Re: Can you truly understand budo without training in Japan?
To the original topic, I would say that budo undergoes a shift - IMO a breakdown - when groups have less exposure to Japanese culture, particularly in America.
Because kata is absolutely everywhere in all interactions between human beings in Japan - I'm shocked that anybody who has lived there would call this notion nonsense, if you've got some empathy you only have to visit there once to see that this is true - and kata is focused on internalizing a form, that is sort of how "budo is supposed to work." That's not where the learning process stops, of course, not even in budo, but it needs to be a personal subversion to break from the kata or it won't mean anything.
In the West we tend to not have patience for the repetitive formal part. Culturally we are taught that it is a waste of time, and we idolize outsiders and naturals who either never had to learn the steps or just dispensed with all that and skipped right to success. Our educational methods became more cognitive in the 60s and 70s in general, also, with teachers asking us what we thought and trying to encourage us to experiement and play with concepts earlier on.

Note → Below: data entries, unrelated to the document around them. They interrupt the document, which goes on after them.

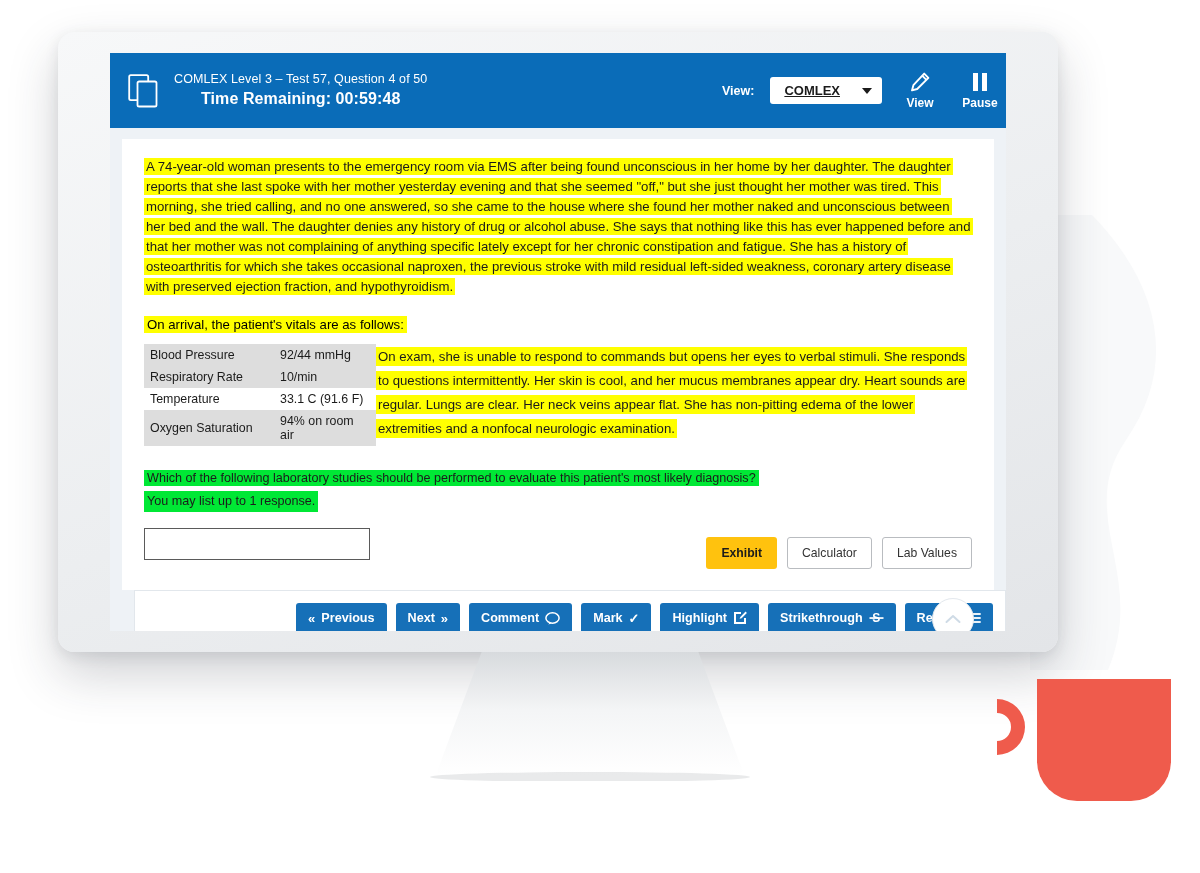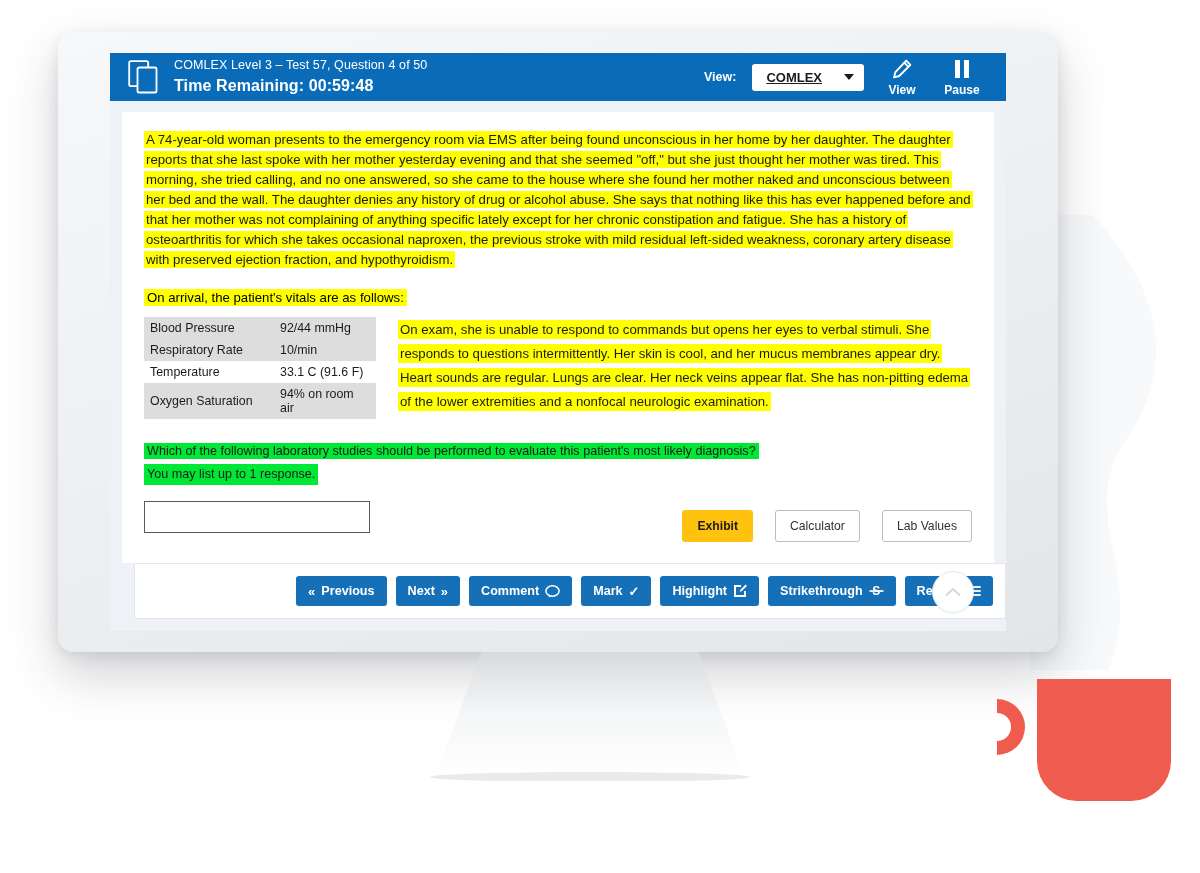--- a/index.html
+++ b/index.html
@@ -92,13 +92,14 @@
   
   .app-header {
     position: relative;
-    height: 48px;
+    height: 75px;
     background: #0a6cb8;
     display: flex;
     align-items: center;
-    padding: 0 22px 0 18px;
+    padding: 0 4px 0 18px;
     box-sizing: border-box;
     color: #ffffff;
+    text-align: center;
   }
   .doc-icon { width: 30px; height: 34px; position: relative; margin-right: 16px; flex: 0 0 auto; }
   .header-titles { display: flex; flex-direction: column; justify-content: center; line-height: 1.25; }

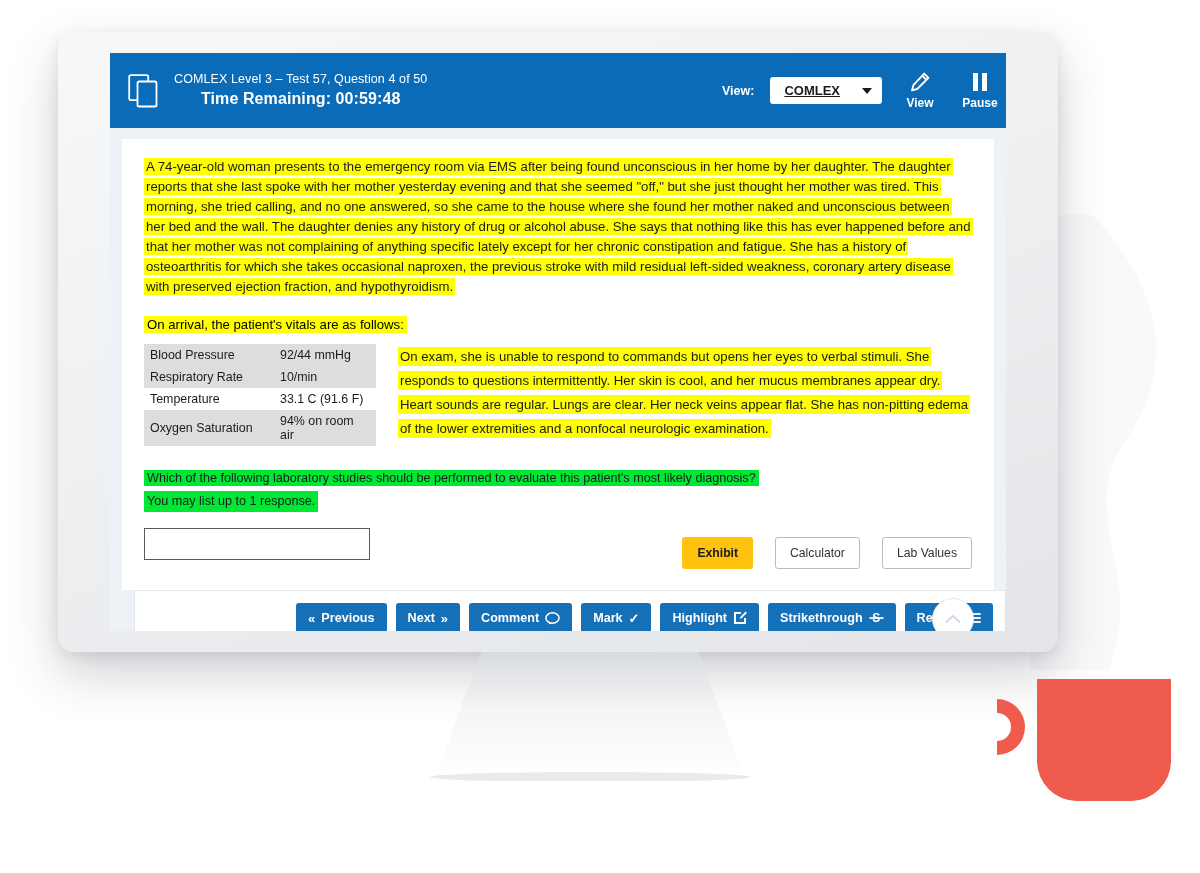--- a/index.html
+++ b/index.html
@@ -167,7 +167,7 @@
   }
   .vitals-intro span { padding: 1px 3px; }
 
-  .mid-row { display: flex; margin-top: 9px; gap: 22px; align-items: flex-start; }
+  .mid-row { display: flex; margin-top: 9px; align-items: flex-start; }
 
   .vitals-table {
     width: 232px;

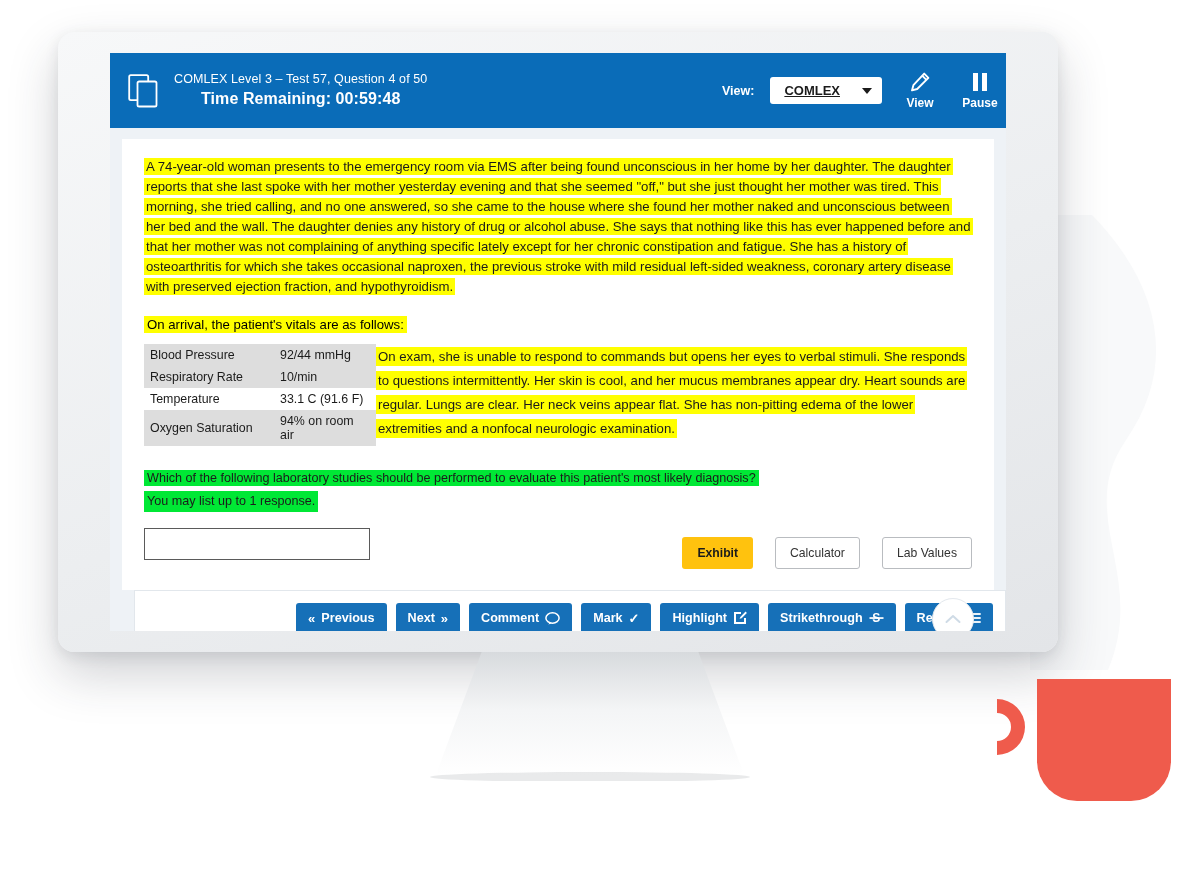--- a/index.html
+++ b/index.html
@@ -217,7 +217,7 @@
     right: 22px;
     bottom: 21px;
     display: flex;
-    gap: 22px;
+    gap: 10px;
   }
   .btn-exhibit {
     background: #ffc20e;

One thing I have noticed and commented on quite a bit is that it is very easy, if you don't have this inherent trust in the system, to decide that because you cannot make something work, *IT* doesn't work, and therefore should be dispensed with or modified. If you don't have seniors in your organization who understand the system as it was laid out and are willing to enforce a form, it starts to drift.
And budo is supposed to change you - you lose a lot if you think you can take a little bit here or a bit there, or step on the mat day one with the intention of adapting budo to meet your ideas.